Cheap solution, but also looks cheap in my opinion, good for rental properties but I wouldnt be using on my own place or a property I was looking to sell.

----------


## rantenNraven

> Just wondering what people's thoughts/experience is with tile paint? Is it a durable solution for a inexpensive makeover of a bathroom? 
> Interested in anyone's thoughts 
> Cheers

  painted tiles will always look PAINTED.  even if you spray them because all the tiles will be uniform, usually the grout lines border tiles but they will be covered. so if you really want to have a fresh look in your bathroom but money permits i recommend 2pac.  go to bunnings or mite 10 and look at "WHITE KNIGHT, TUB N TILE"   NOT white knight tile paint.  work out costs compared to re-tiling , it will be cheaper by alot by it will look cheaper by alot.   good luck............

----------


## johnstonfencing

Thanks for the further replies.  We have decided to put the bathroom on the back burner and renovate it properly down the track. 
Cheers

----------


## Lumnock

> ...even if you spray them because all the tiles will be uniform, usually the grout lines border tiles but they will be covered.

  You use a grout pen to re-colour the grout lines back in after you've painted the tiles.

----------


## rantenNraven

> You use a grout pen to re-colour the grout lines back in after you've painted the tiles.

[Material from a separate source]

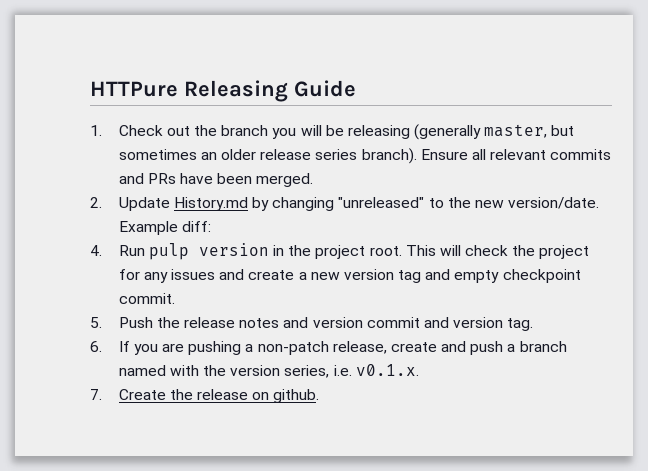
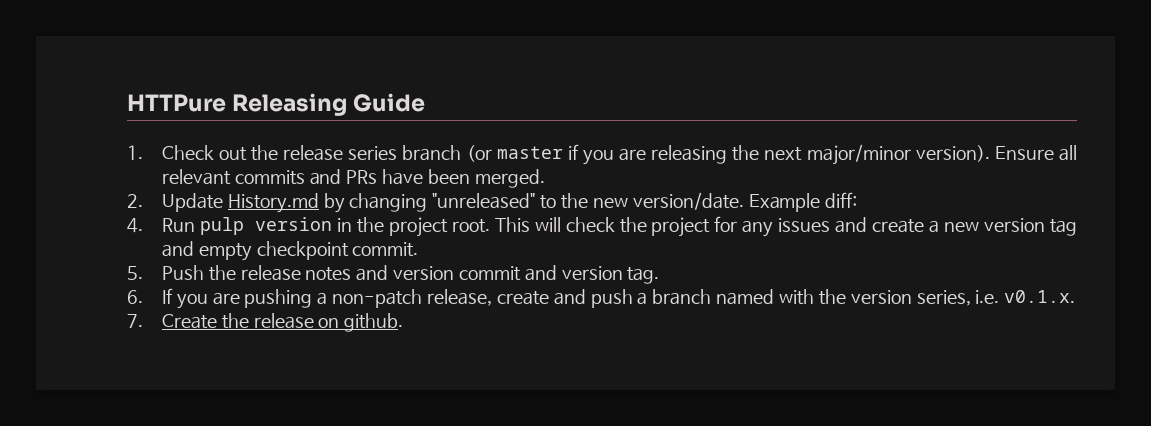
[221,124,575,140] [118,148,417,164] branch you will be releasing (generally master, but sometimes an older release series branch). -> [283,144,990,165] release series branch (or master if you are releasing the next major/minor version).

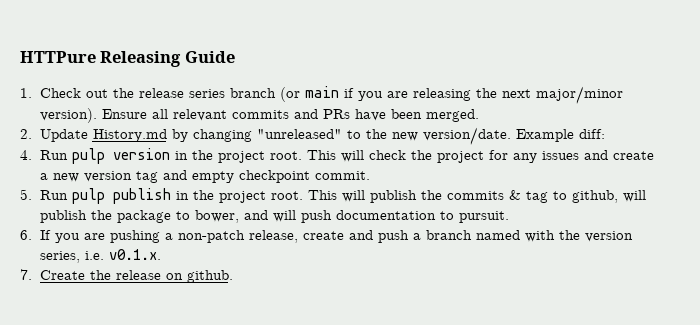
[496,146,563,159] master -> [304,86,339,98] main
[161,265,660,284] Push the release notes and version commit and version tag. -> [39,188,646,204] [39,210,509,223] Run pulp publish in the project root. This will publish the commits & tag to github, will publish the package to bower, and will push documentation to pursuit.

  although you could use a grout pen, the question is why?, painting is already going to make it look painted (cheap renovation), why do you want to highlight that with grout pens.  In my opinion that's like putting a piece's of tinsel around rust spots on cars...   i wouldn't personally do it, but different courses for different horses.

----------


## martrix

Hi, I am looking into painting my tiles as part of a  "make-over" in my bathroom. Attempting to get away with not spending too much (who isnt) :Blush7:  and as I have a lot of automotive paint left over from car resto's I am wondering if I can use some of them up. 
Ive done a lot of reading and it sounds like an epoxy based paint is the best. Preferably a 2 pac. 
So can anyone give me any info about this Super etch Primer and whether it would be suitable over tiles to form a good base/bond to which I could then use automotive acrylic lacquer over? Its a single pac epoxy base with phosphoric acid as the etcher. The tiles in question aren't in direct contact with water and would obviously receive a splash or two now and then.  http://www.hichem.com.au/hicheminfo/PIDS/Indust/Sep.pdf

----------